Then in chimed Andy, Steve and Pete
and told how they had seen him leap
on Mrs Gormley. In a heap
he knocked her down and tried for sex,
for they had seen him with his kecks
around his knees and heard her screaming.

Then Ken said, "See! We weren't dreaming!
Jake made Gormley buy him beer,
and Gormley trembled, pale with fear,
whenever Jake referred to Sid.
He's raped the wife, seduced the kid,
and bashed the man whom people thought
invincible, and now he's taught
the Halden gang a lesson too."

King said, "Well lads, he will do!
He's one of us! One of the gang!
He's made his debut with a bang!"

The Willie cried in wild elation,
"Come on, then, lads: initiation!"

"Leave him!" snapped King. "Let's not forget:
the prisoner's got to pay his debt.
Whate'er it is that he most dreads
we'll do - behind the engine sheds!"

The Willie spoke up once again:
"Let's take him to our goods-yard den.
Tradition calls for public scragging.
I know what's right for Nails - debagging!"

The lads all cheered and Nails turned pale:
to skip around with just the tail
of skimpy shirt to hide his tool
would really make him look a fool,
and if his foes should send him packing
barelegged homeward, trousers lacking,
the lads of Halden, once they knew
of his disgrace, would scorn him too.
Detrousered he would be unmanned,
derision, jeers on every hand:
for if his pants he can't defend
his leadership is at an end.

Then King, in pure triumphant joy,
cried out, "OK! Debag the boy!"
They picked him up, Sid Thatcher too,
and marched off to the gang's HQ.

O'er all the goods yard there was quiet.
Far from the din of battle's riot
Eff and Sandra, silent, listened
to Jim, and Effie's bright eyes glistened
with unshed tears to hear his tale,
for Sid, unreconstructed male
that he was had tried to take
Jim's mum by force.
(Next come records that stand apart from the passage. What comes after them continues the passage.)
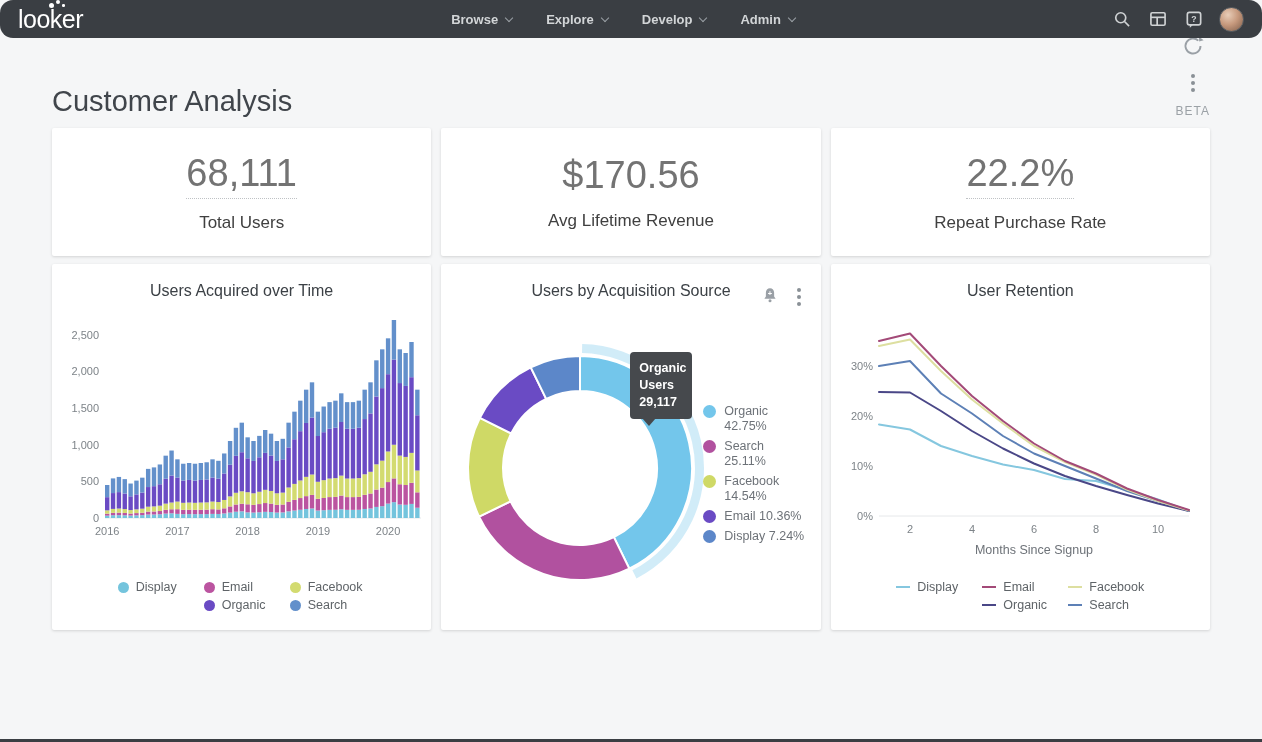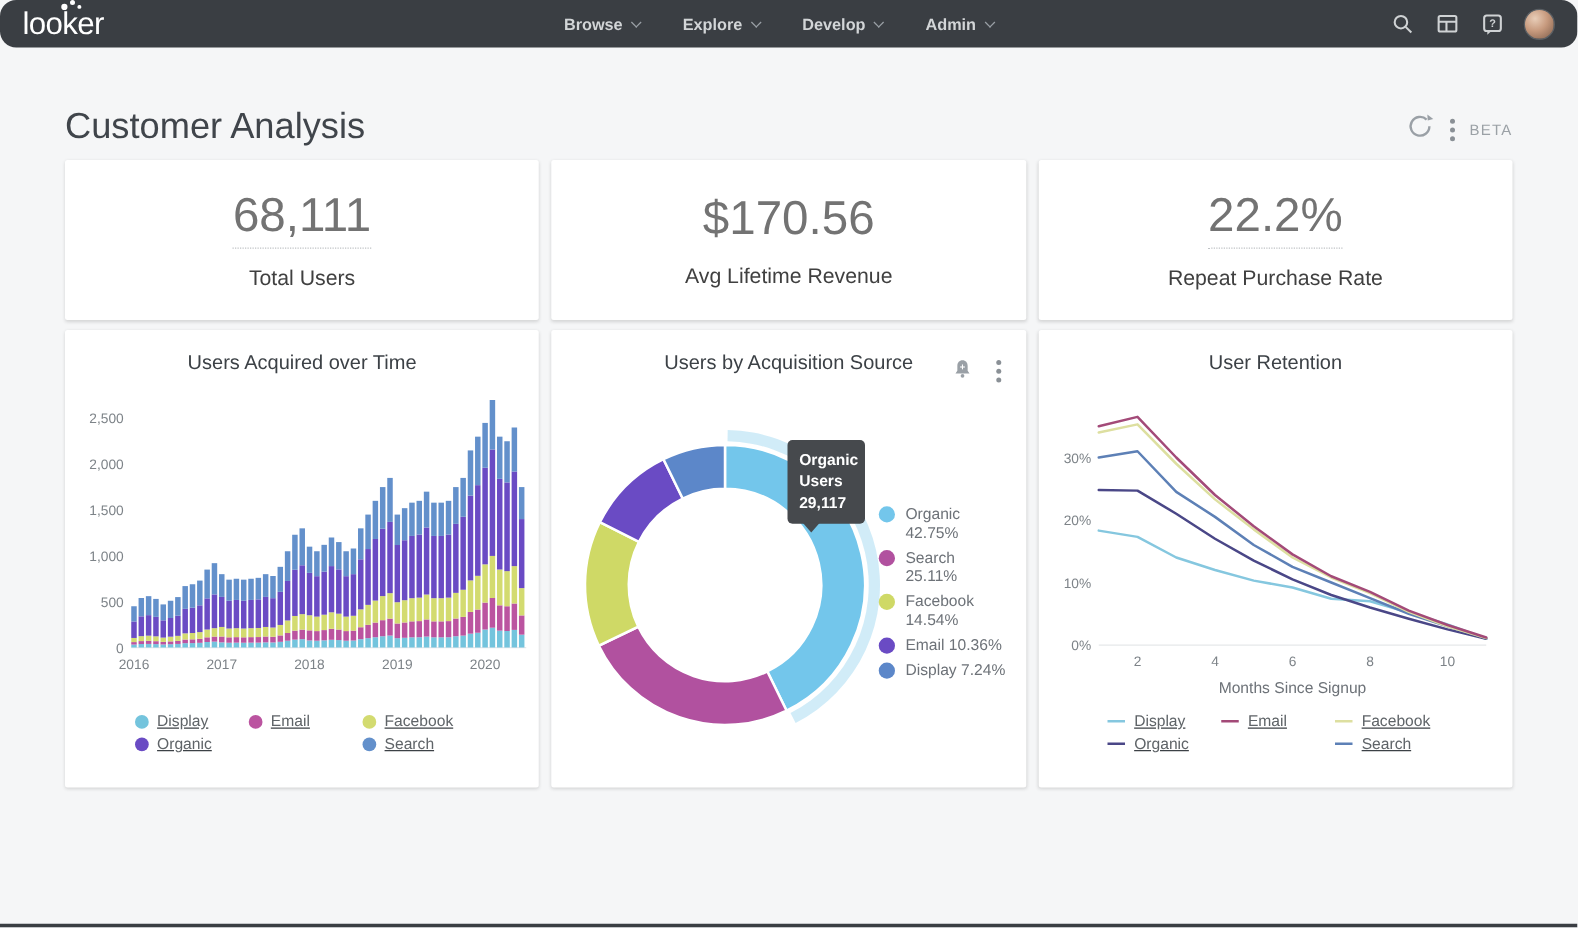--- a/index.html
+++ b/index.html
@@ -23,38 +23,38 @@
   .logo .b3 { width:2.5px; height:2.5px; left:44px; top:4px; }
   .nav-center { position:absolute; left:0; right:16px; display:flex; justify-content:center; gap:34px; }
   .nav-item { display:flex; align-items:center; gap:8px; color:#d2d5d7; font-size:13px; font-weight:700; cursor:pointer; }
   .chev { width:6px; height:6px; border-right:1.6px solid #9aa0a6; border-bottom:1.6px solid #9aa0a6; transform:rotate(45deg); margin-top:-3px; }
   .nav-right { margin-left:auto; display:flex; align-items:center; gap:14px; z-index:2; }
   .nav-icon { width:22px; height:22px; display:flex; align-items:center; justify-content:center; cursor:pointer; }
   .avatar { width:25px; height:25px; border-radius:50%; background:radial-gradient(circle at 35% 30%, #e8cdb8 0%, #c79a7e 45%, #7d5c49 100%); border:1px solid #5a5f64; cursor:pointer; }
   
   .page-header { height:80px; display:flex; align-items:flex-end; padding:0 52px; }
   .page-title { font-size:29px; color:#40454b; font-weight:400; }
-  .header-right { margin-left:auto; display:flex; align-items:center; gap:8px; }
+  .header-right { margin-left:auto; display:flex; align-items:center; gap:8px;flex-direction:column; }
   .kebab { display:flex; flex-direction:column; gap:3px; cursor:pointer; padding:4px; }
   .kebab i { width:4px; height:4px; border-radius:50%; background:#8a9096; }
   .beta { font-size:12px; letter-spacing:1px; color:#9ba1a6; }
   
   .row { display:flex; gap:10px; padding:0 52px; }
   .kpi-row { margin-top:10px; }
   .chart-row { margin-top:8px; }
   .card { background:#fff; flex:1; box-shadow:0 1px 3px rgba(0,0,0,.14); border-radius:2px; position:relative; }
   .kpi-card { height:128px; display:flex; flex-direction:column; align-items:center; justify-content:center; gap:14px; }
   .kpi-value { font-size:38px; color:#737373; font-weight:400; }
   .kpi-underline { border-bottom:1.5px dotted #bfc2c5; padding-bottom:3px; }
   .kpi-label { font-size:17px; color:#404040; }
   .chart-card { height:366px; padding-top:18px; }
   .chart-title { text-align:center; font-size:16px; color:#3c4146; }
   .chart-svg { display:block; margin:4px auto 0; }
   
-  .legend { display:flex; flex-wrap:wrap; justify-content:space-between; margin:2px auto 0; width:268px;text-decoration:underline; }
+  .legend { display:flex; flex-wrap:wrap; justify-content:flex-end; margin:12px auto 0; width:268px; }
   .legend-item { display:flex; align-items:center; gap:7px; font-size:12.5px; color:#5f6468; width:86px; margin:2px 0; }
   .legend-item .dot { width:11px; height:11px; border-radius:50%; flex:none; }
   .legend-item .lin { width:14px; height:2.5px; flex:none; }
   
   .card-tools { position:absolute; top:20px; right:16px; display:flex; align-items:center; gap:14px; }
   .donut-legend { position:absolute; left:262px; top:140px; }
   .dl-item { display:flex; gap:8px; margin-bottom:5px; font-size:12.5px; color:#6d7278; line-height:15px; }
   .dl-item .dot { width:13px; height:13px; border-radius:50%; flex:none; margin-top:1px; }
   .tooltip {
     position:absolute; left:189px; top:88px; width:62px;

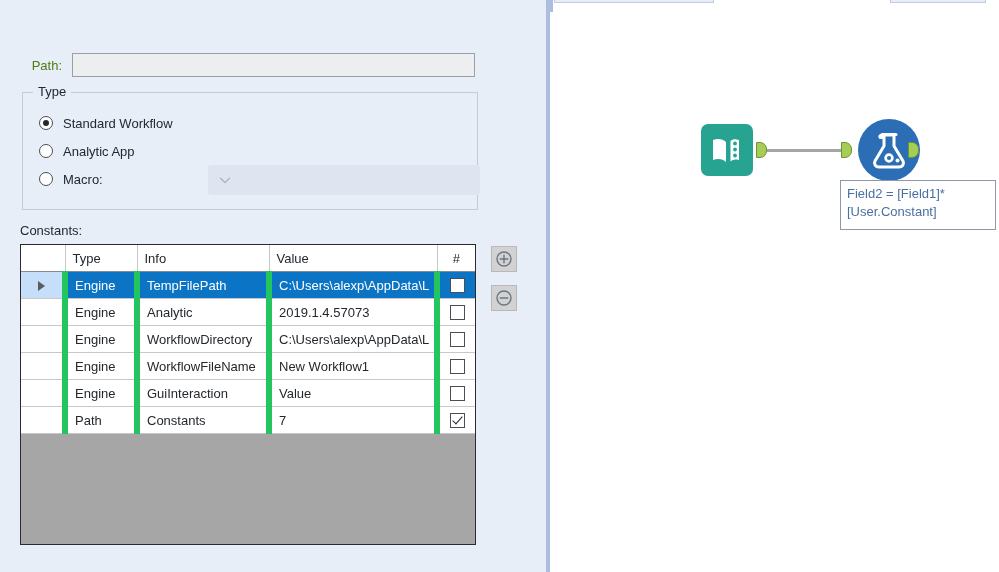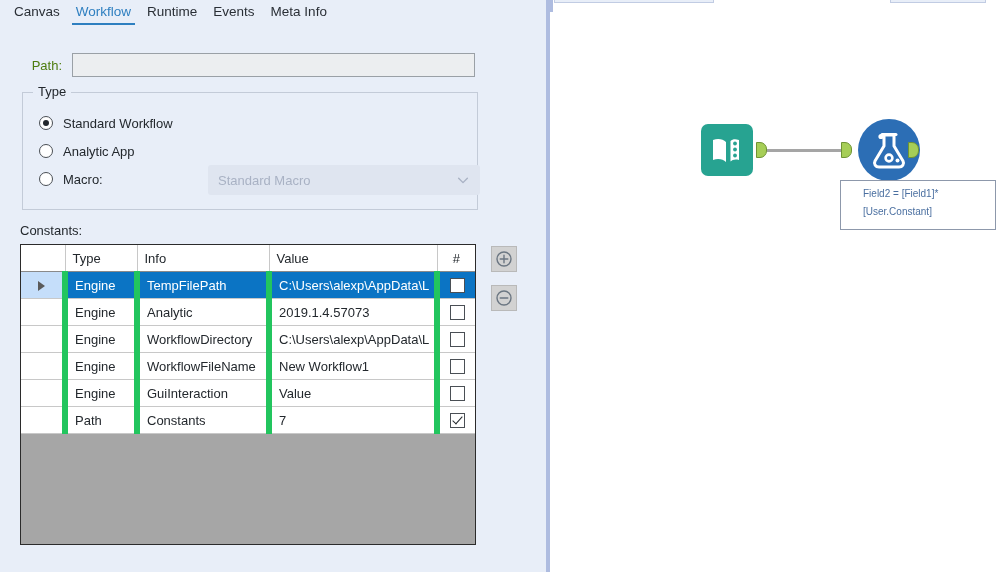--- a/index.html
+++ b/index.html
@@ -359,41 +359,34 @@
     background: #a5a5a5;
   }
 
   #annotation-box {
     position: absolute;
     left: 840px; top: 180px;
     width: 156px; height: 50px;
     background: #ffffff;
     border: 1px solid #8d98ab;
     box-sizing: border-box;
-    padding: 4px 22px;
-    font-size: 10px;
+    padding: 4px 6px;
+    font-size: 13px;
     line-height: 18px;
     color: #4a6fa0;
     font-family: "Liberation Sans", sans-serif;
     white-space: pre-line;
     overflow: hidden;
   }
 </style>
 </head>
 <body>
 
 <div id="left-panel">
 
-  <div id="tab-strip">
-    <button class="tab">Canvas</button>
-    <button class="tab active">Workflow</button>
-    <button class="tab">Runtime</button>
-    <button class="tab">Events</button>
-    <button class="tab">Meta Info</button>
-  </div>
 
   <div id="path-row">
     <div id="path-label">Path:</div>
     <input id="path-input" type="text" value="" style="">
   </div>
 
   <fieldset id="type-group">
     <div id="type-legend">Type</div>
 
     <div class="radio-row" id="radio-standard">
@@ -405,21 +398,20 @@
       <span class="radio-dot"></span>
       <span class="radio-label">Analytic App</span>
     </div>
 
     <div class="radio-row" id="radio-macro">
       <span class="radio-dot"></span>
       <span class="radio-label">Macro:</span>
     </div>
 
     <div id="macro-select">
-      <span id="macro-select-value">Standard Macro</span>
       <svg id="macro-chevron" viewBox="0 0 16 16">
         <path d="M3 6 L8 11 L13 6" fill="none" stroke="#a9b2c4" stroke-width="1.6" stroke-linecap="round" stroke-linejoin="round"></path>
       </svg>
     </div>
   </fieldset>
 
   <div id="constants-label">Constants:</div>
 
   <div id="constants-table-wrap">
     <table id="constants-table">

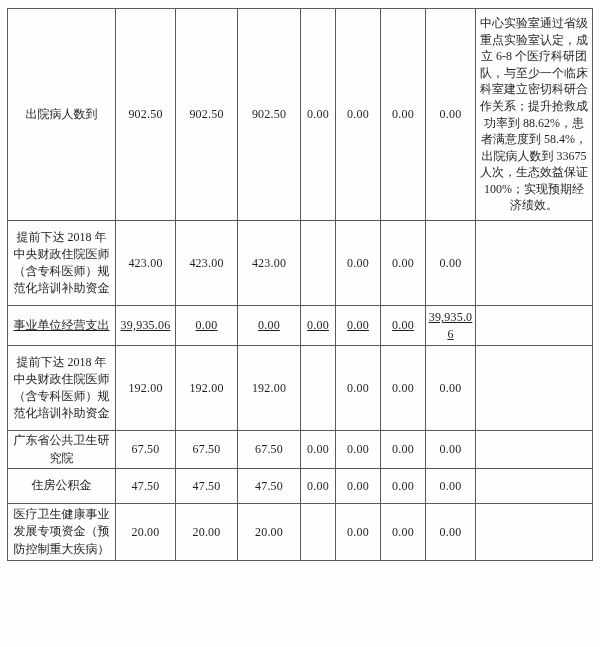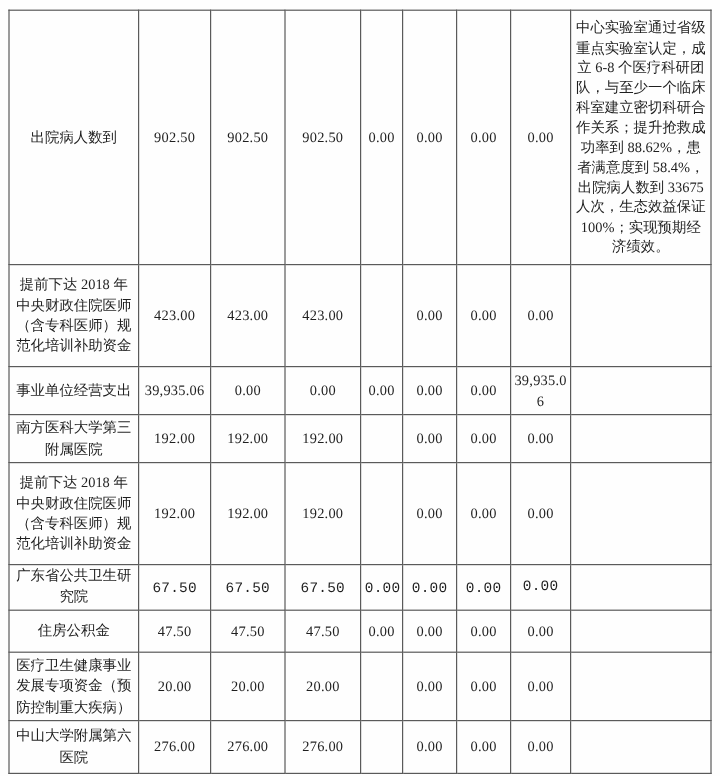--- a/index.html
+++ b/index.html
@@ -42,24 +42,24 @@
   }
   td.note {
     text-align: justify;
     text-align-last: center;
     vertical-align: top;
     line-height: 1.38;
     padding: 5px 4px 3px 4px;
   }
   tr.r0 { height: 212px; }
   tr.r1 { height: 85px; }
-  tr.r2 { height: 40px; }
+  tr.r2 { height: 40px; text-decoration: underline; }
   tr.r3 { height: 40px; }
   tr.r4 { height: 85px; }
-  tr.r5 { height: 38px; font-family: Liberation Mono, monospace; }
+  tr.r5 { height: 38px; }
   tr.r6 { height: 35px; }
   tr.r7 { height: 57px; }
   tr.r8 { height: 44px; }
 </style>
 </head>
 <body>
 
 <div class="page">
   <table class="budget">
     <colgroup>
@@ -100,31 +100,20 @@
         <td class="label">事业单位经营支出</td>
         <td class="num">39,935.06</td>
         <td class="num">0.00</td>
         <td class="num">0.00</td>
         <td class="num">0.00</td>
         <td class="num">0.00</td>
         <td class="num">0.00</td>
         <td class="num wrap">39,935.06</td>
         <td class="note"></td>
       </tr>
-      <tr class="r3">
-        <td class="label">南方医科大学第三附属医院</td>
-        <td class="num">192.00</td>
-        <td class="num">192.00</td>
-        <td class="num">192.00</td>
-        <td class="num"></td>
-        <td class="num">0.00</td>
-        <td class="num">0.00</td>
-        <td class="num wrap">0.00</td>
-        <td class="note"></td>
-      </tr>
       <tr class="r4">
         <td class="label">提前下达 2018 年中央财政住院医师（含专科医师）规范化培训补助资金</td>
         <td class="num">192.00</td>
         <td class="num">192.00</td>
         <td class="num">192.00</td>
         <td class="num"></td>
         <td class="num">0.00</td>
         <td class="num">0.00</td>
         <td class="num wrap">0.00</td>
         <td class="note"></td>
@@ -155,26 +144,15 @@
         <td class="label">医疗卫生健康事业发展专项资金（预防控制重大疾病）</td>
         <td class="num">20.00</td>
         <td class="num">20.00</td>
         <td class="num">20.00</td>
         <td class="num"></td>
         <td class="num">0.00</td>
         <td class="num">0.00</td>
         <td class="num wrap">0.00</td>
         <td class="note"></td>
       </tr>
-      <tr class="r8">
-        <td class="label">中山大学附属第六医院</td>
-        <td class="num">276.00</td>
-        <td class="num">276.00</td>
-        <td class="num">276.00</td>
-        <td class="num"></td>
-        <td class="num">0.00</td>
-        <td class="num">0.00</td>
-        <td class="num wrap">0.00</td>
-        <td class="note"></td>
-      </tr>
     </tbody>
   </table>
 </div>
 
 </body></html>

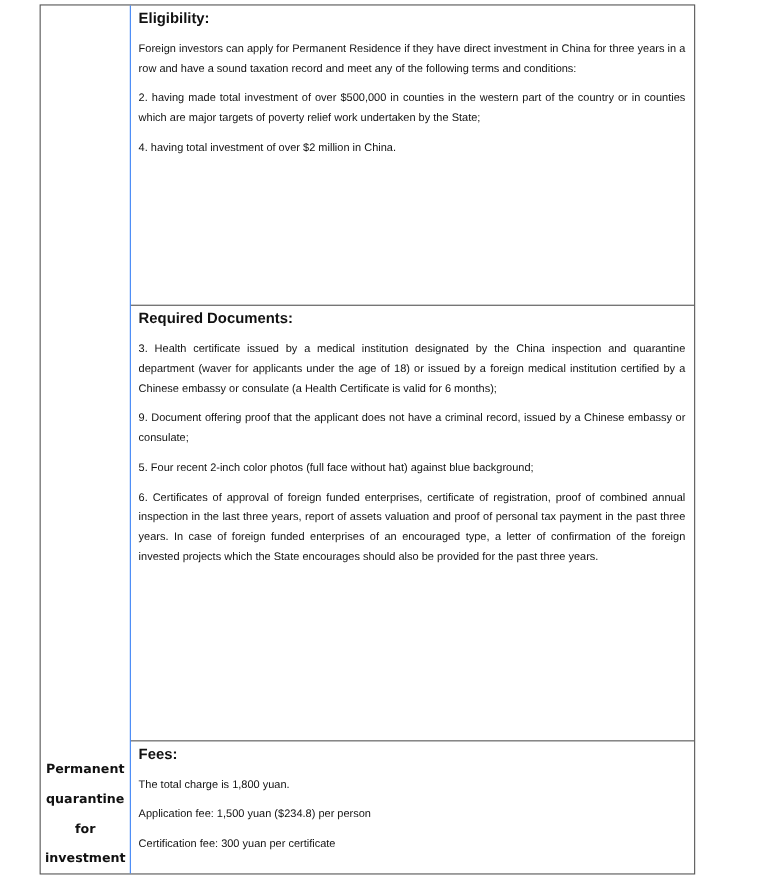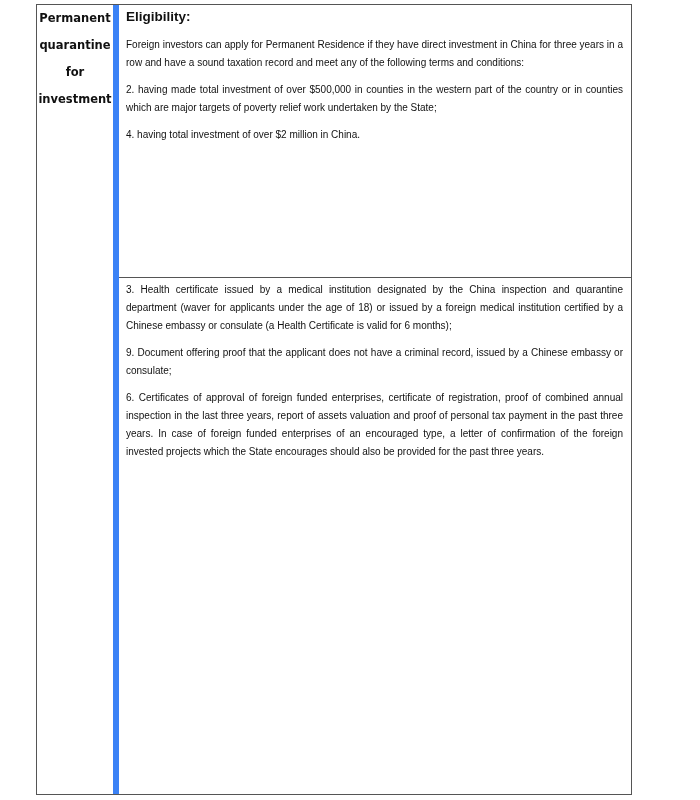--- a/index.html
+++ b/index.html
@@ -3,22 +3,22 @@
   <meta charset="utf-8">
   <style>
     html, body { margin: 0; padding: 0; background: #ffffff; }
     body { width: 700px; height: 800px; position: relative; overflow: hidden; }
     .tbl {
       position: absolute; left: 36px; top: 4px; width: 596px; height: 791px;
       border: 1px solid #555; box-sizing: border-box;
       display: flex; flex-direction: row;
     }
     .left-col {
-      width: 82px; border-right: 6px solid #3b82f6; box-sizing: border-box;
-      display: flex; align-items: flex-start; justify-content: center;
+      width: 82px; border-right: 1px solid #3b82f6; box-sizing: border-box;
+      display: flex; align-items: flex-end; justify-content: center;
     }
     .left-label {
       font-family: "DejaVu Sans", sans-serif; font-weight: bold; font-size: 11.5px;
       color: #111; text-align: center; line-height: 27px;
     }
     .right-col { flex: 1; display: flex; flex-direction: column; }
     .section { border-bottom: 1px solid #555; padding: 3px 8px 0 7px; box-sizing: border-box; }
     .section:last-child { border-bottom: none; flex: 1; }
     .sec-title {
       font-family: "Liberation Sans", sans-serif; font-weight: bold; font-size: 13.5px;
@@ -44,18 +44,26 @@
     </div>
   </div>
   <div class="right-col">
     <div class="section" id="sec-elig">
       <div class="sec-title">Eligibility:</div>
       <p class="para">Foreign investors can apply for Permanent Residence if they have direct investment in China for three years in a row and have a sound taxation record and meet any of the following terms and conditions:</p>
       <p class="para">2. having made total investment of over $500,000 in counties in the western part of the country or in counties which are major targets of poverty relief work undertaken by the State;</p>
       <p class="para">4. having total investment of over $2 million in China.</p>
     </div>
     <div class="section" id="sec-docs">
+      <div class="sec-title">Required Documents:</div>
       <p class="para">3. Health certificate issued by a medical institution designated by the China inspection and quarantine department (waver for applicants under the age of 18) or issued by a foreign medical institution certified by a Chinese embassy or consulate (a Health Certificate is valid for 6 months);</p>
       <p class="para">9. Document offering proof that the applicant does not have a criminal record, issued by a Chinese embassy or consulate;</p>
+      <p class="para">5. Four recent 2-inch color photos (full face without hat) against blue background;</p>
       <p class="para">6. Certificates of approval of foreign funded enterprises, certificate of registration, proof of combined annual inspection in the last three years, report of assets valuation and proof of personal tax payment in the past three years. In case of foreign funded enterprises of an encouraged type, a letter of confirmation of the foreign invested projects which the State encourages should also be provided for the past three years.</p>
+    </div>
+    <div class="section" id="sec-fees">
+      <div class="sec-title">Fees:</div>
+      <p class="para">The total charge is 1,800 yuan.</p>
+      <p class="para">Application fee: 1,500 yuan ($234.8) per person</p>
+      <p class="para">Certification fee: 300 yuan per certificate</p>
     </div>
   </div>
 </div>
 
 </body></html>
He was a fake.
His talk of poetry and art
was nothing but an actor's part
designed just to ingratiate
himself with Jim. Now boiling hate
had filled poor Jim's tormented soul.
Revenge alone would make him whole.
So when the gang was heard returning,
and Sand yelled "Flee!", Jim, wildly burning,
cried out that he would stand his ground
until his vengeance he had found.
"I'll tell them all he raped my mum!"
he shouted. "Sid is queer! He's scum!"

The Swarrell gang swept in the triumph of might
into the goods yard, into Jim's sight,
and, scanning their throng he espied there amid
them, borne on their shoulders, his enemy Sid.

The gang were all chanting, and this was their song:
"We've captured our enemy! We are the strong!"
We've captured our foe and we're going to scrag him!
His jeans are our trophy! We're going to debag him!"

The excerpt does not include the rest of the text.